= Jianzhuke Shu =

The Jianzhuke Shu (諫逐客書 (谏逐客书, Jiànzhúkè Shū, Petition against the Expulsion of Guests)) was a petition to Ying Zheng, King of Qin, written by Li Si in 243 BC. Written in response to an order to expel all officers serving in the State of Qin who were not born in Qin, it successfully persuaded Ying Zheng to rescind the expulsion order, and also began Li Si's career as a leading politician in Qin.

==Background==

During the Warring States period, it was common practice for learned men whose careers might have been frustrated in their homelands to travel to other countries in search of service and patronage. Li Si himself was such an individual, having been born in the State of Chu but unable to progress in an official career there.
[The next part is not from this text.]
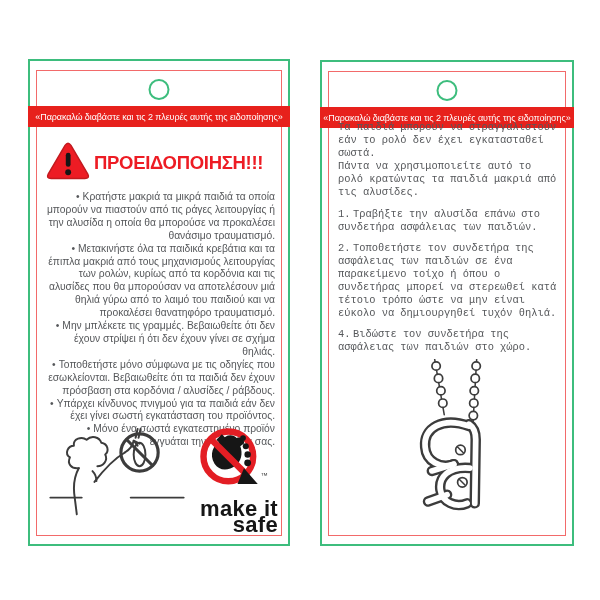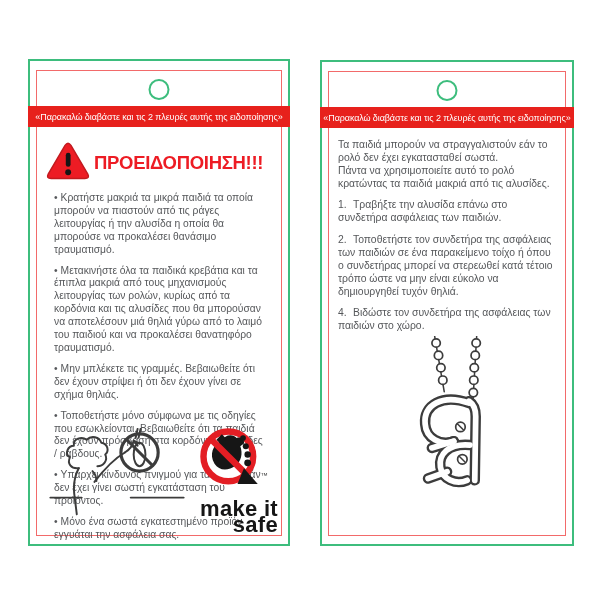"Τα παιδιά μπορούν να στραγγαλιστούν" div.content { font-family: none -> Liberation Mono, monospace; top: 76px -> 59px }
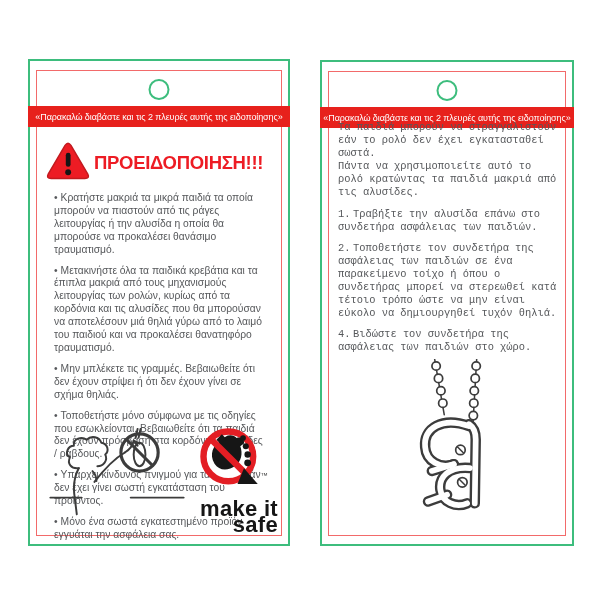"• Κρατήστε μακριά τα μικρά" .bullet-item { margin: 8px -> 0; text-align: none -> right }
The initial policy of openness to outsiders changed in 244 BC, due to the controversy surrounding the Zhengguo Canal; the State of Han had dispatched Zheng Guo, a skilled engineer, to Qin on the pretext of helping them build an irrigation canal. Subsequently, however, it was discovered that this was really a scheme by Han to weaken Qin by diverting its resources towards canal construction. At the instigation of a clique of officials within the Qin court, suspicion soon became widened to include all guest officers from outside Qin, and Ying Zheng issued an order to expel all foreigners.

Li Si, himself a foreigner, was also caught up in the purge; his petition was composed while he was being expelled from Qin.

Ying Zheng finally accepted Li Si's suggestion and withdrew the order. Twenty years later, Ying Zheng unified ancient China and became the first Emperor of China, thus marking the establishment of the unified Qin dynasty.